ReactantServer.jl

A production inference server that serves models compiled through Reactant.jl — StableHLO via XLA today — from a single Julia process, built on Reactant's PJRT bindings. It targets static-graph workloads (computer vision, scientific computing) where many models share one GPU and only one model executes at a time. To serve more models than fit in GPU memory at once, it keeps every model's weights resident in host RAM and transfers them onto the GPU on demand, evicting cold models under a memory budget. It speaks the KServe V2 inference API natively over gRPC, so standard Triton and KServe clients connect to it directly.

What works today

StableHLO bundle loading, manifest parsing and validation, and a typed YAML configuration with environment-variable overrides.
The Reactant/PJRT runtime: deserialize a portable artifact, compile with weights bound as explicit arguments, execute, and read results back. A single shared memory pool backs all models.
On-demand GPU weight loading with a host-RAM weight cache (see On-demand Weights), which decouples the number of servable models from GPU memory capacity.
A deficit-weighted, cost-aware, coalescing Scheduler that runs one GPU execution at a time and batches same-model requests at compiled sizes.
The KServe V2 control plane over gRPC: liveness/readiness, model and server metadata, inference, a RepositoryIndex, and the Triton-compatible system shared-memory data plane.
Model lifecycle control: the default dynamic mode watches the model repository and loads/unloads/reloads/renames bundles online (weights, MLIR, and model.jl changes alike; a renamed bundle directory renames the live model in place with no recompile); static fixes the startup set; explicit cedes lifecycle and residency to an external control plane over the worker control RPCs.
Multi-GPU scheduling in the gateway: round_robin or lpt_packing, which places each model on a fixed, operator-configured number of GPUs and routes its requests to fill one replica's batch before the next, preserving batch coalescing (see Multi-GPU Gateway).
Multiple compiled batch sizes per model and custom per-model pre/post-processing via a bundle's model.jl (see Bundles & model.jl).
Meta models: kind: meta bundles whose model.jl chains several models with data-dependent Julia between stages, running off the dispatch loop and re-entering the scheduler for each sub-call (see Meta Models). The Object Detection guide is a worked end-to-end example, a torchvision Faster R-CNN split into two StableHLO stages chained by Julia detection glue.

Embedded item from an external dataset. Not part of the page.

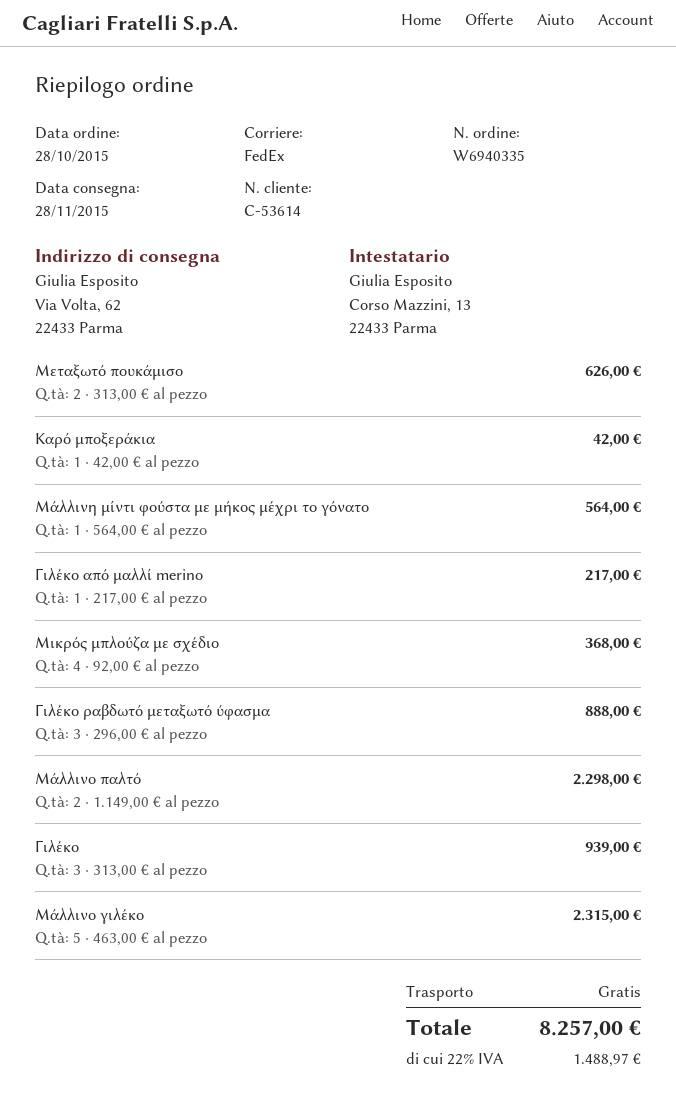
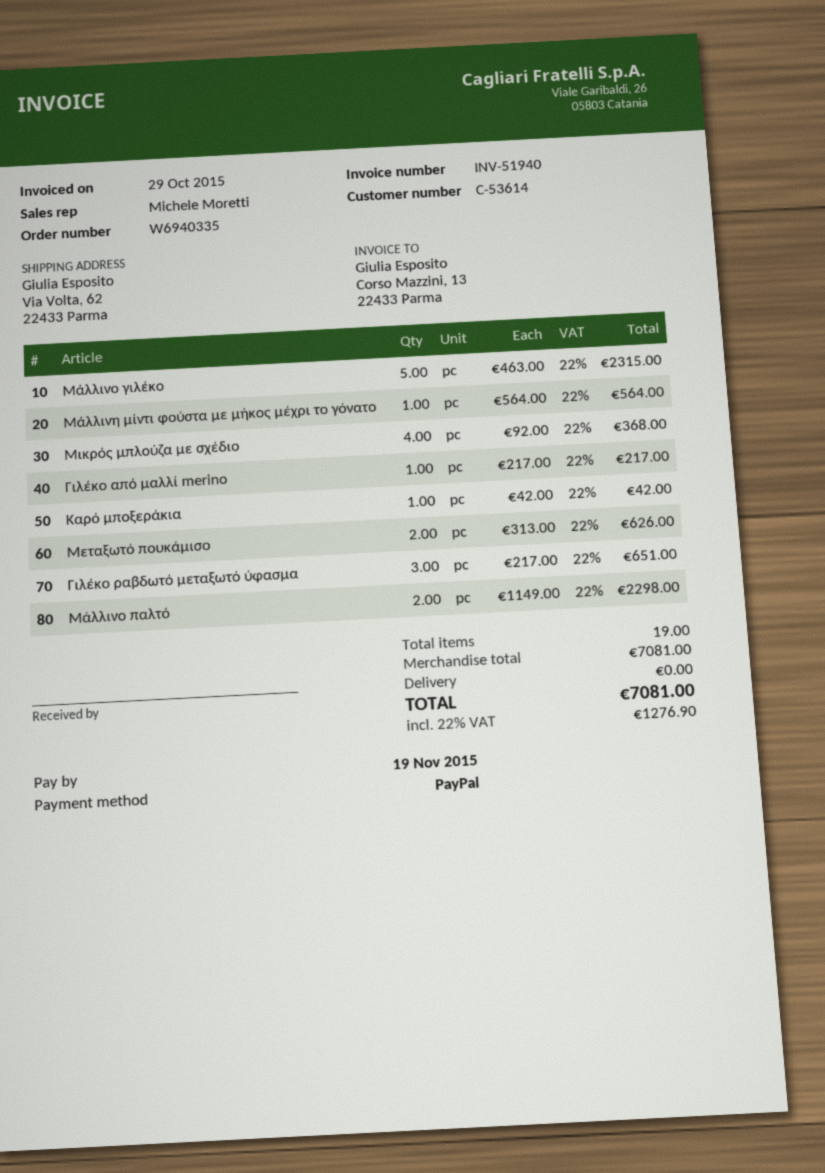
Γιλέκο ραβδωτό μεταξωτό ύφασμα: 3 x 296.00 = 888.00 -> 3 x 217.00 = 651.00
Γιλέκο: 3 x 313.00 = 939.00 -> none
tax: 22% = 1488.97 -> 22% = 1276.90
total: 8257.00 -> 7081.00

ReactantServer.jl is a Julia workspace of five packages: ReactantServerCore (the shared, Reactant-free substrate), ReactantServer (the worker, the only package that loads Reactant), ReactantServerGateway (the multi-GPU reverse proxy), ReactantServerClient (a Reactant-free inference client), and ReactantServerNode (the node supervisor), plus the non-member ReactantServerExport (offline bundle export). See Architecture for the split.

Where to go next

New here? Start with Getting Started.
Choosing a deployment shape (single GPU, multi-GPU, multi-node) with example configs: Common Use Cases.
Calling a server from your code: Client Usage.
Configuring a deployment: Node Configuration.
Scaling to multiple GPUs: Scaling to Multiple GPUs.
Packaging a model: Bundles & model.jl.
Chaining models with data-dependent Julia: Meta Models, with a worked Object Detection example.
Serving more models than fit on the GPU: On-demand Weights.
Scaling across GPUs: Multi-GPU Gateway and Deployment.
The why and the how: Philosophy and Architecture.
The full API Reference.

Quick start

using ReactantServer
ReactantServer.serve("config/node.yaml")                    # single worker: name optional
ReactantServer.serve("config/node.yaml"; worker="worker0")  # multi-worker: name the worker

All tests run on CPU and need no GPU. Each package is tested in its own environment:

julia --project=packages/ReactantServerCore   -e 'using Pkg; Pkg.test()'
julia --project=packages/ReactantServer        -e 'using Pkg; Pkg.test()'
julia --project=packages/ReactantServerGateway -e 'using Pkg; Pkg.test()'
julia --project=packages/ReactantServerClient  -e 'using Pkg; Pkg.test()'